Comme Farid Othman-Bentria Ramos, l'exceptionnel Mohamed Mrabet - peintre et écrivain et également témoin de la mythique Tanger - ou les célèbres Marta Rebón, Cristina López Barrio, Santiago De Luca, Javier Valenzuela et Rocío Rojas-Marcos, Gómez Font fait partie du groupe restreint d'amoureux de la ville que l'on a appelé « les conjurés de Tanger ». Une appellation aux échos borgiens née du titre d'un livre publié par Sures, Los conjurados de Tánger, et la librairie elle-même qui rassemble sept histoires consacrées à la vieille ville internationale.  

Le souvenir durable de Rachel Muyal

L'histoire de la Librairie des Colonnes ne peut être comprise sans la figure monumentale de Rachel Muyal, décédée en janvier dernier. Directrice de la librairie pendant plus de deux décennies, la matriarche de la scène culturelle de la ville « était le lien entre l'époque glorieuse de Tanger et l'époque actuelle », se souvient de Luca. Avec la disparition de cette polyglotte juive séfarade, elle est devenue un témoin exceptionnel et un protagoniste actif des dernières décennies de la vie culturelle de Tanger. « Enchaînées sont une série d'images que j'ai accumulées au fil des ans. La chère Rachel Muyal est une de ces images, il est impossible que la librairie ne soit pas unie à ma mémoire pour toujours, c'était presque une métonymie », évoque Rojas-Marcos.  

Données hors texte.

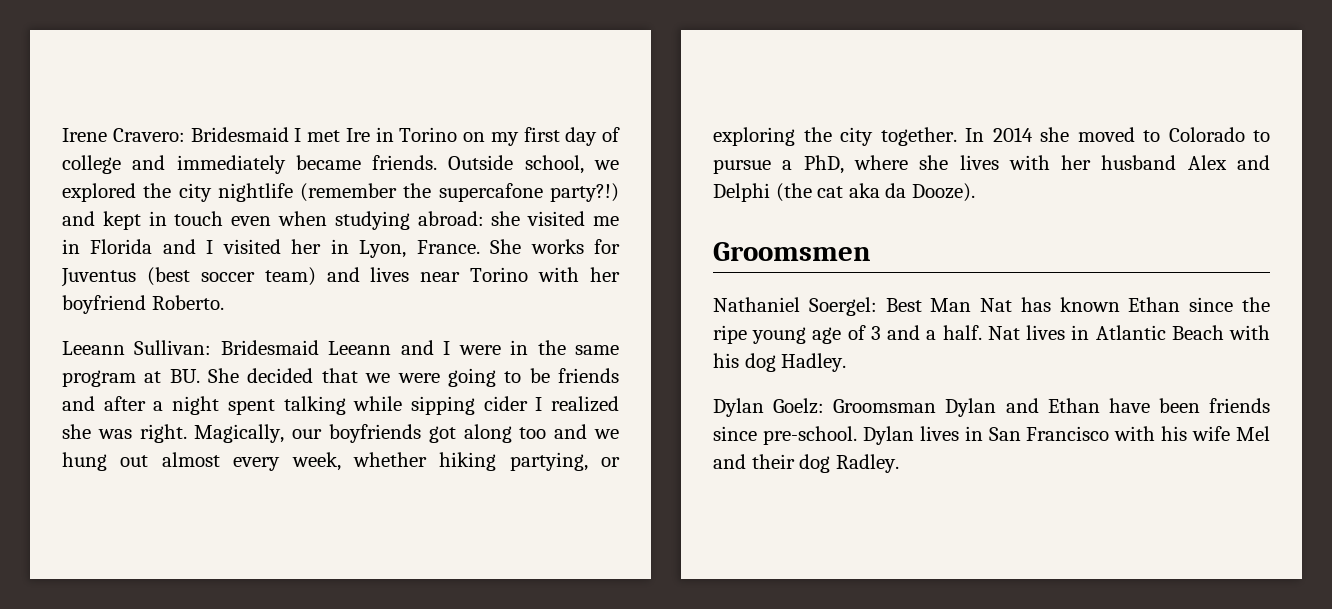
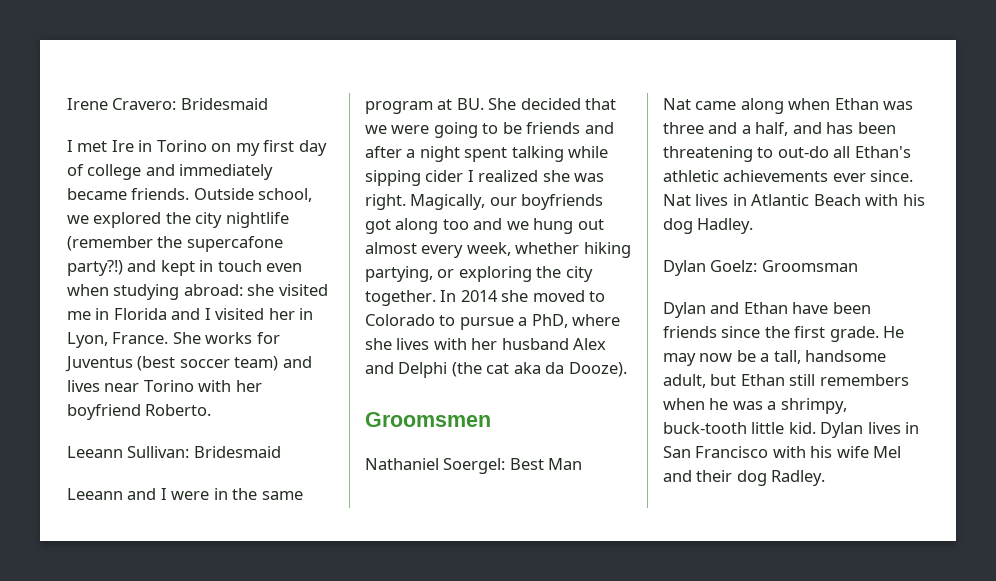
- Irene Cravero: Bridesmaid I met Ire in Torino on my first day of college and immediately became friends.
+ Irene Cravero: Bridesmaid
+ I met Ire in Torino on my first day of college and immediately became friends.
- Leeann Sullivan: Bridesmaid Leeann and I were in the same program at BU. She decided that we were going to be friends and after a night spent talking while sipping cider I realized she was right.
+ Leeann Sullivan: Bridesmaid
+ Leeann and I were in the same program at BU. She decided that we were going to be friends and after a night spent talking while sipping cider I realized she was right.
- Nathaniel Soergel: Best Man Nat has known Ethan since the ripe young age of 3 and a half.
+ Nathaniel Soergel: Best Man
+ Nat came along when Ethan was three and a half, and has been threatening to out-do all Ethan's athletic achievements ever since.
- Dylan Goelz: Groomsman Dylan and Ethan have been friends since pre-school.
+ Dylan Goelz: Groomsman
+ Dylan and Ethan have been friends since the first grade. He may now be a tall, handsome adult, but Ethan still remembers when he was a shrimpy, buck-tooth little kid.

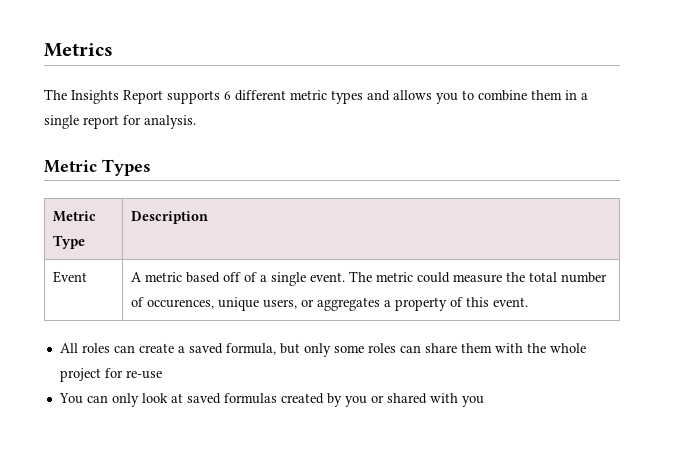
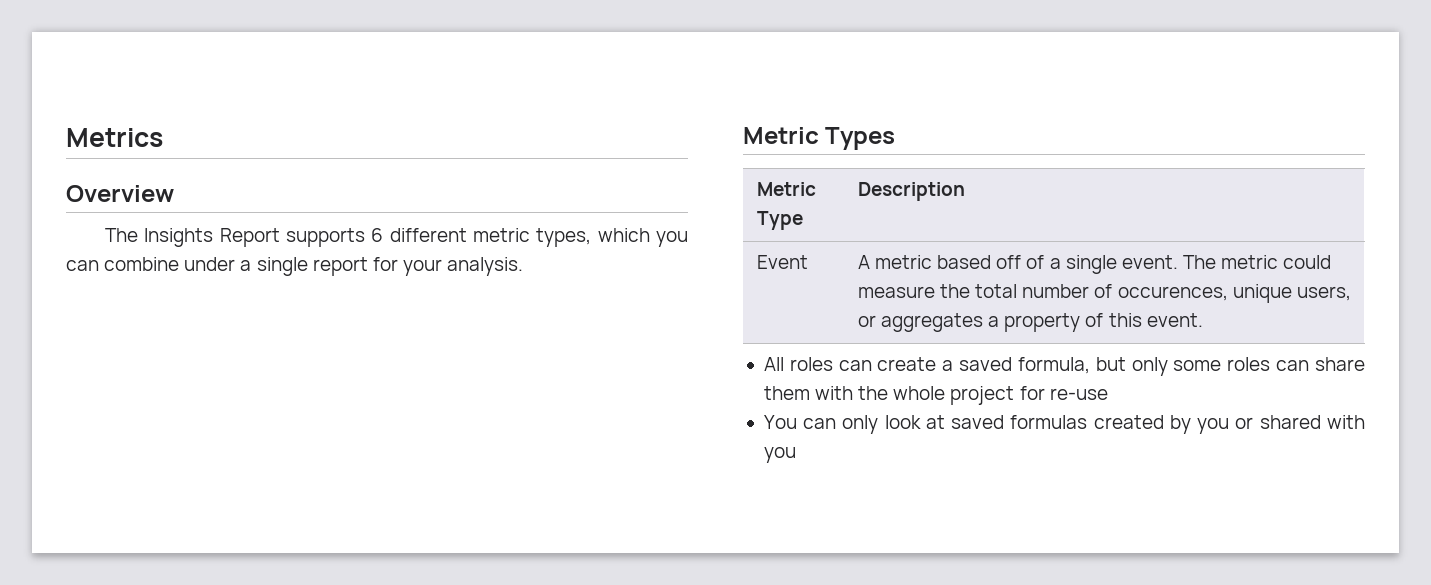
+ Overview
- The Insights Report supports 6 different metric types and allows you to combine them in a single report for analysis.
+ The Insights Report supports 6 different metric types, which you can combine under a single report for your analysis.

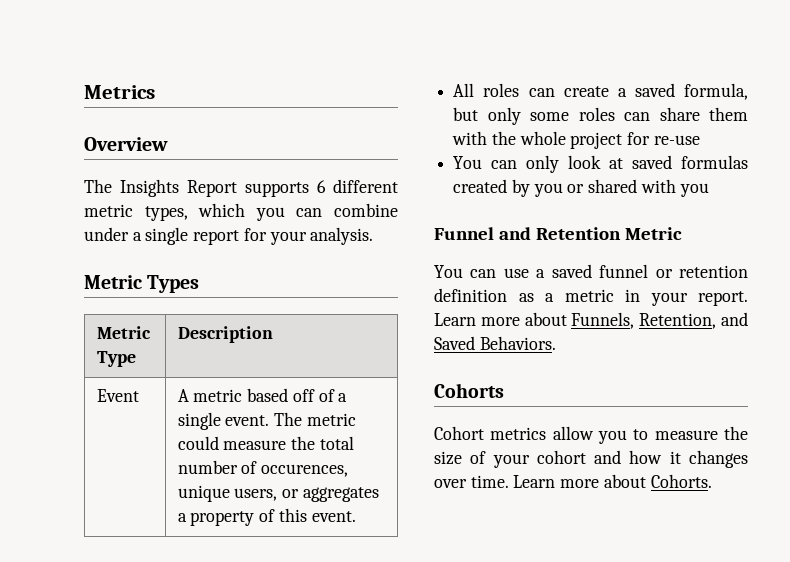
+ Funnel and Retention Metric
+ You can use a saved funnel or retention definition as a metric in your report. Learn more about Funnels, Retention, and Saved Behaviors.
+ Cohorts
+ Cohort metrics allow you to measure the size of your cohort and how it changes over time. Learn more about Cohorts.

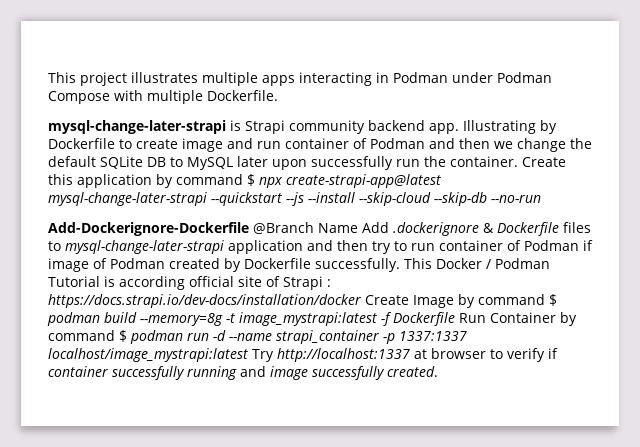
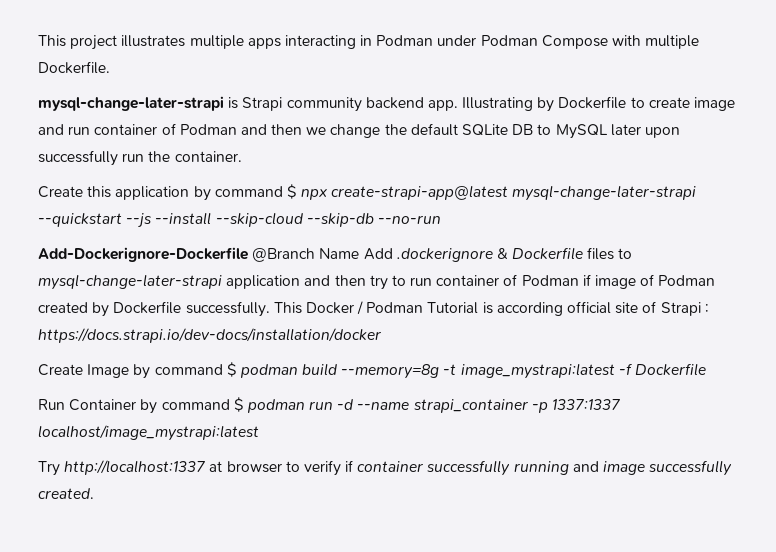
- Illustrating by Dockerfile to create image and run container of Podman and then we change the default SQLite DB to MySQL later upon successfully run the container. Create this application by command $ npx create-strapi-app@latest mysql-change-later-strapi --quickstart --js --install --skip-cloud --skip-db --no-run
+ Illustrating by Dockerfile to create image and run container of Podman and then we change the default SQLite DB to MySQL later upon successfully run the container.
+ Create this application by command $ npx create-strapi-app@latest mysql-change-later-strapi --quickstart --js --install --skip-cloud --skip-db --no-run
- This Docker / Podman Tutorial is according official site of Strapi : https://docs.strapi.io/dev-docs/installation/docker Create Image by command $ podman build --memory=8g -t image_mystrapi:latest -f Dockerfile Run Container by command $ podman run -d --name strapi_container -p 1337:1337 localhost/image_mystrapi:latest Try http://localhost:1337 at browser to verify if container successfully running and image successfully created.
+ This Docker / Podman Tutorial is according official site of Strapi : https://docs.strapi.io/dev-docs/installation/docker
+ Create Image by command $ podman build --memory=8g -t image_mystrapi:latest -f Dockerfile
+ Run Container by command $ podman run -d --name strapi_container -p 1337:1337 localhost/image_mystrapi:latest
+ Try http://localhost:1337 at browser to verify if container successfully running and image successfully created.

« Rachel, la dernière juive séfarade, qui parlait la haquetia, cette langue métisse, était comme la ville elle-même », dit Valenzuela, « car Tanger est une ville frontière, portuaire, qui ne se distingue pas par sa monumentalité mais par le charme de ses habitants. Les mémoires de Muyal, traduites en espagnol par Santiago De Luca et publiées conjointement par Hebraica Ediciones et la librairie, sont en attente d'être imprimées pour mettre fin à l'épidémie afin de pouvoir être exposées dans la vitrine du boulevard Pasteur. En outre, l'écrivain argentin termine un numéro spécial de Sures consacré à la figure d'Emilio Sanz de Soto, personnage fondamental de la scène culturelle de Tanger - ami et confident de nombreux grands de la ville, il n'a jamais rien écrit ni peint - pendant les années 50 et 60.   
 

Des années glorieuses de la Librairie de Colonnes à son avenir troublé. Le miracle aura-t-il lieu ? Pourrons-nous continuer à profiter de la bibliothèque historique des deux piliers rouges dans les années à venir ? Pour la professeure Randa Jebrouni, « nous devons attirer l'attention des habitants de la ville, de ses clients, de ceux qui connaissent son histoire et son importance pour Tanger. En fait, c'est l'un de leurs signes d'identité ». Une librairie devenue un signe d'identité - Goytisolo esquisserait un sourire ironique - de la ville métisse qui résiste à la mort dans une heure aussi peu lyrique que la présente. Pour l'instant, il est temps d'attendre. Après tout, Bowles a déjà dit que Tanger était « une salle d'attente entre les connexions, une transition d'une façon d'être à une autre ».